Язык в революционное время | страница 61
Возьмем принцип учения. Во-первых, следует заметить, что евреи средневековой Европы — и вплоть до XX в. — были единственным народом, поддерживавшим обязательное образование (по крайней мере для мужчин) в течение многих лет жизни человека; чтение ряда текстов было ежедневным делом даже для простых людей (хотя бы для молитвы). Большинству из них были доступны мультиязыковая и мультикультурная перспективы. Сам разговорный идиш включал в себя различимые элементы как минимум трех разных языковых групп: германской, славянской и семитского «святого языка» (т. е. иврита с примесью арамейского). Кроме того, идиш был открытым языком: его носители при желании могли выходить за его пределы в направлении любого из его компонентов и усваивать славянскую терминологию природы или производить новые германские или ивритские слова для более «ученой» речи (см.: Harshav 1990a). Носитель идиша по определению был носителем одного или более других языков и был осведомлен об отношениях между их структурами (пусть и на элементарном уровне). Принадлежность к еврейской религии в христианском мире также означала постоянную осведомленность о релятивизме двух противоборствующих систем веры и народной семиотики, порождала склонность к иронии и осознание культурных перспектив. Все это еще не интеллект и не знание: многие евреи были крайне неотесанны, но все это создает перспективную сеть нескольких открытых языковых систем, которые, когда придет время, можно будет наполнить новым знанием. Хотя одним из способов проявления революции было презрение к традиционному религиозному образованию, привычка к учению и признание ценности учения, по существу, продолжали действовать, и новые идеалы общих, нееврейских «культуры» и «образования» придали им новые силы.
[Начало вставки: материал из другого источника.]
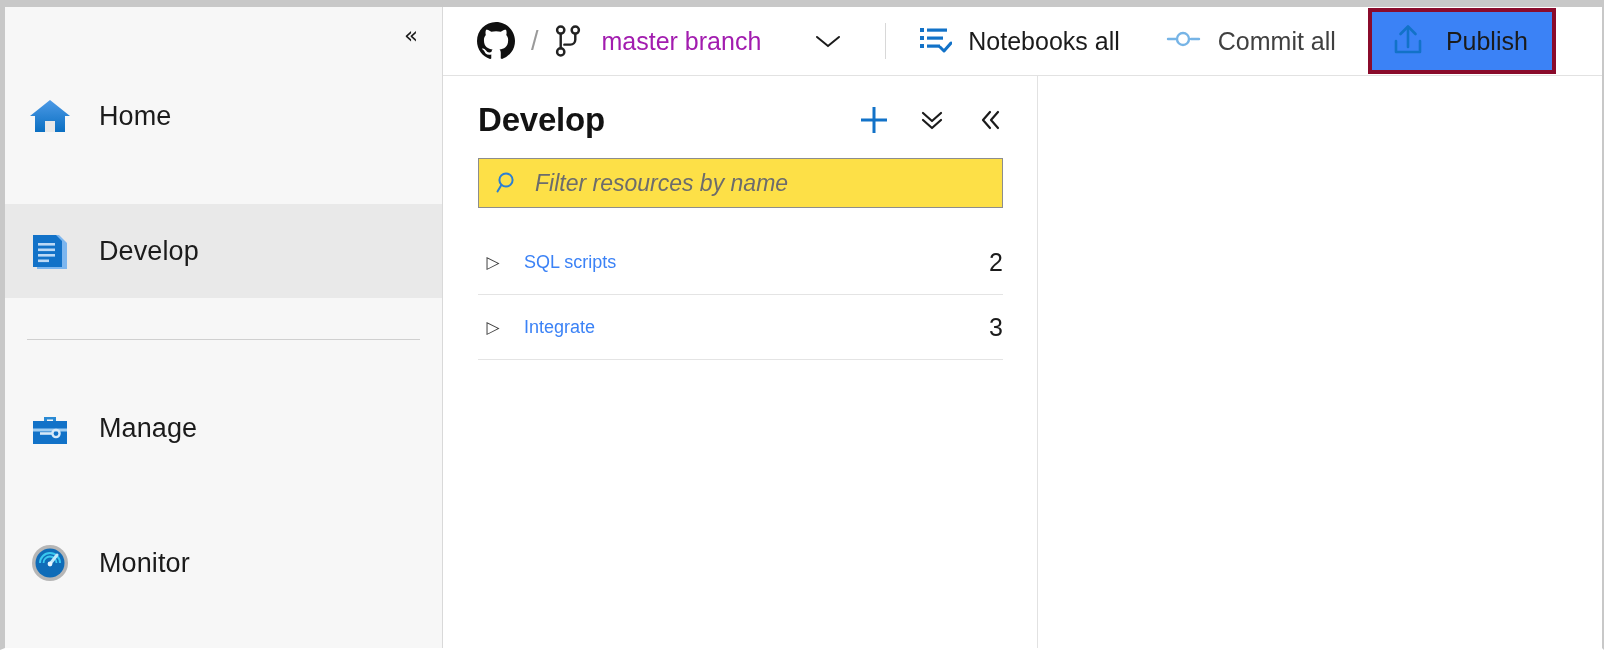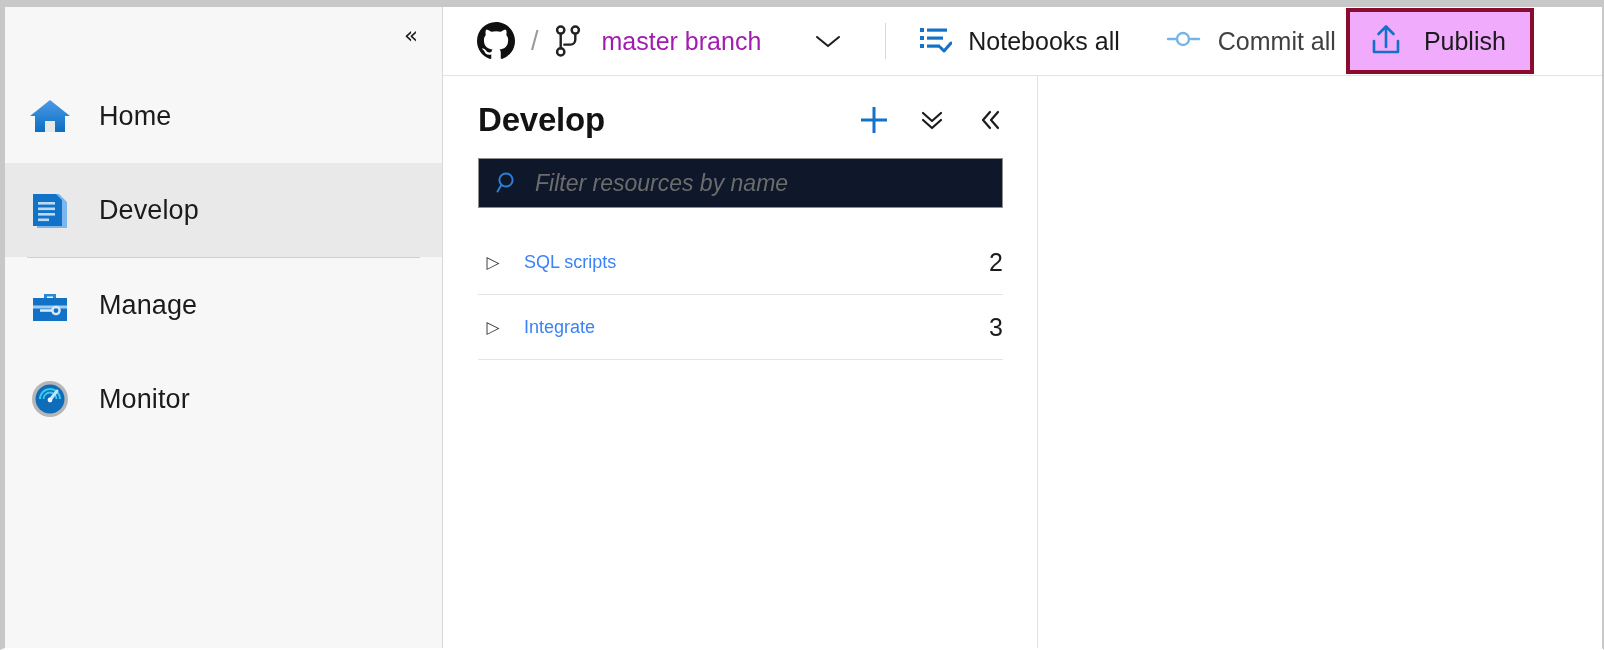"Publish" .publish-wrap { background: #f0abfc -> #3b82f6; margin-left: none -> 22px }
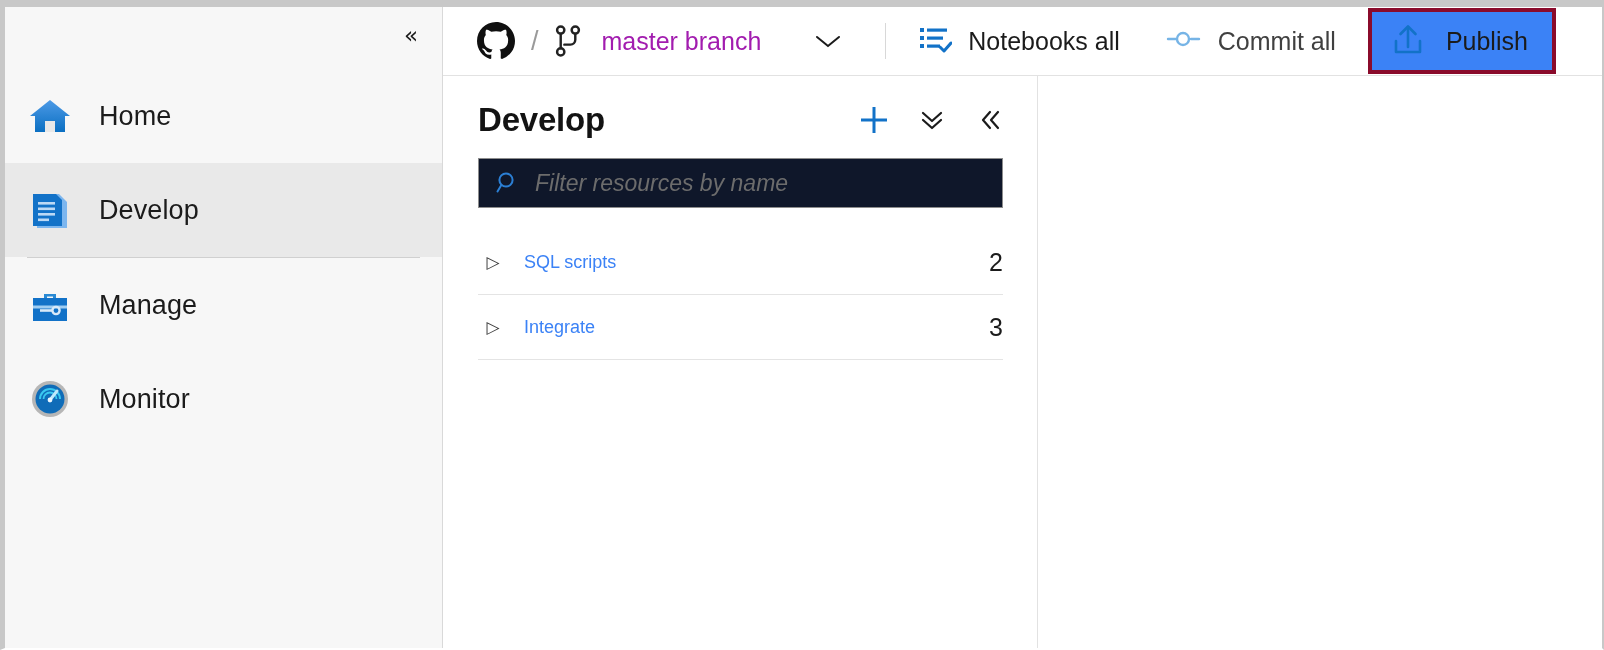"Home" .nav-list { gap: none -> 41px }
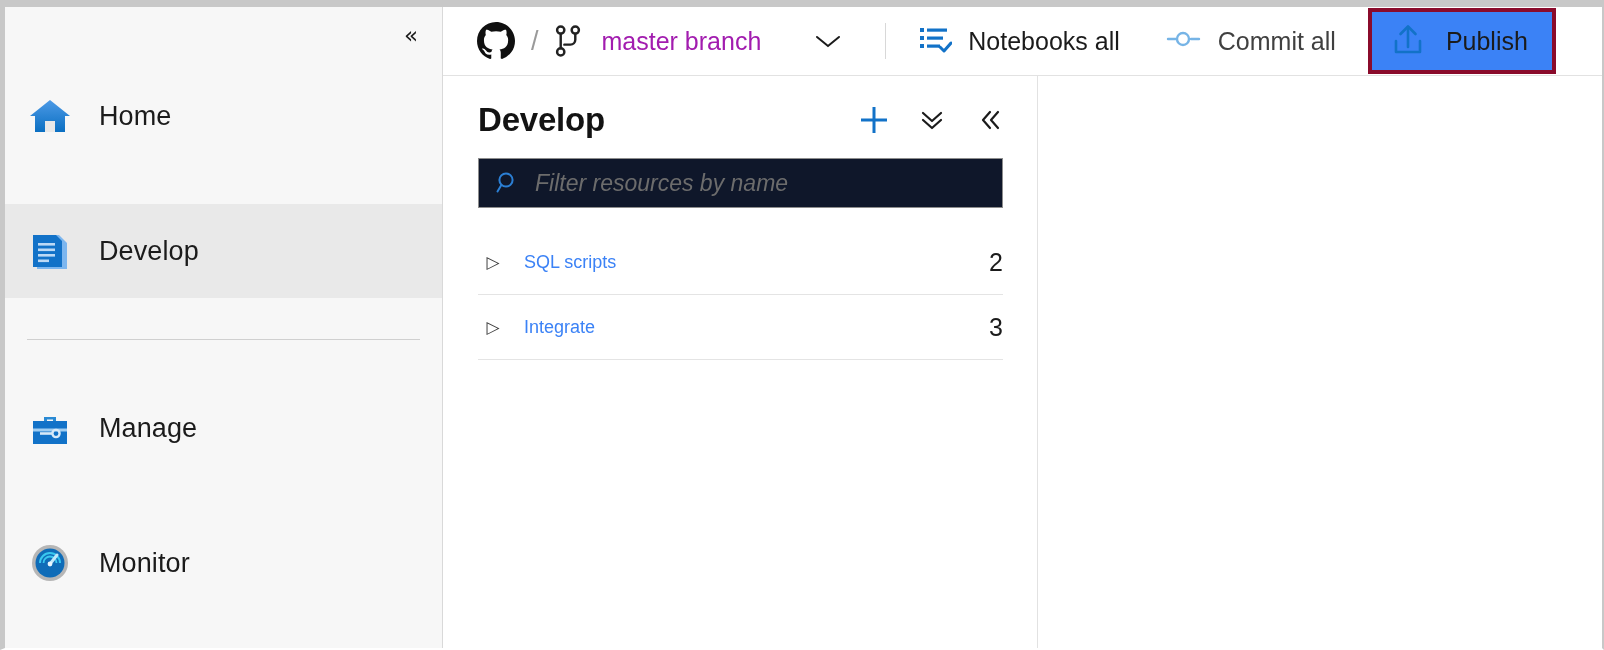"Filter resources by name" .search-box { background: #0f172a -> #fde047 }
Во-вторых, евреи были единственным народом без официальной классовой структуры. Конечно, в каждой общине были богатые и бедные, могущественные и слабые, но не было перманентного «кастового» разделения с рождения, как это имело место в классовой структуре европейского христианского общества. Бедный ешиботник, будучи илуй (одаренным), мог жениться на богатой невесте и подняться по общественной лестнице. Во всем, что касалось присоединения к нееврейскому обществу, все евреи представляли собой один класс; барьеры, которые им приходилось преодолевать, были не классовыми, а национальными и религиозными границами. В номинально светском обществе, где религия якобы отвергнута или низведена до частной жизни, для присоединения к национальной общине следовало овладеть ее языком и литературой. И конечно, проще было присоединиться к «большому» обществу на культурном уровне. Тогда то, чему человек научился благодаря собственным интеллектуальным способностям и личному упорству, уравнивало его в интеллектуальном отношении с другими (разумеется, совсем другое дело — общественное приятие). Учеба давала индивидуальную интеллектуальную силу, чтобы овладеть чужой культурой, — а в культуре, в отличие от реального общества, не было дискриминации. Подобное отношение можно увидеть у еврейских ремесленников и лавочников — в ситуации «индивид на людной рыночной площади».